How many times have you been told to “focus on the positive” or “look on the bright side” or “count your blessings?” All of those things are important, and I try to do them as often as possible, but what happens when a negative thought or reaction creeps in? If we believe too firmly the advice above, we find ourselves feeling guilty or ashamed of our negative thoughts, and that brings our energy down even further.
That’s what I experienced this week. Something happened that was all kinds of good, yet my immediate response was to feel a bit slighted. I knew I was probably overreacting and that many of my friends would be surprised to hear I’d had even a touch of cynicism about the whole affair. But there it was, nagging me.

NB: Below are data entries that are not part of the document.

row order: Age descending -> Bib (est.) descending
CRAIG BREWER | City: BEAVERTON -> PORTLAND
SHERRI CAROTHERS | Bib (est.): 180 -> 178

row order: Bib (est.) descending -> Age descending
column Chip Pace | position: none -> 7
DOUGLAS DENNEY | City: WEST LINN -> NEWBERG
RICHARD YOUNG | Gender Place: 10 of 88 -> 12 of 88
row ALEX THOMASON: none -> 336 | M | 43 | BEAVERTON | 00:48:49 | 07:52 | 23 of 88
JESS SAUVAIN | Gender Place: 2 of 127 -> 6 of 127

So, I decided to test my concern. I e-mailed a trusted friend to tell him what happened, and he rightly pointed out that the good far outweighed the bad in this case. But he did not judge me for having had the negative thought in the first place. That’s why he’s the one I chose to e-mail.
We are told to stifle our egos, but that’s not really possible, is it? Even though I recognized I was responding from a place of ego, that did not make the feeling any less real. I tried to stuff my negative thought and move on, but that rarely works. Thoughts have a way of worming out of the holes in which we bury them.
By embracing vulnerability and telling my friend, “Hey, I know this may be stupid, but this is how I’m feeling,” I was able to release the emotion. Only then was I able to fully embrace all the good that had come from the situation.
It’s a worthy goal to try to focus on the positive. But too much of anything is rarely the answer. So, if a negative thought or emotion arises, don’t beat yourself up. It can serve a purpose too. By delving into what brought on my reaction and talking to my friend, I was able to see what was really bothering me. I felt more prepared to deal with a circumstance like that in the future. And it felt good to realize my strong reaction came from a positive place – the passion and pride I feel for the work I do. From negative to positive; it can come full circle if you first let it be.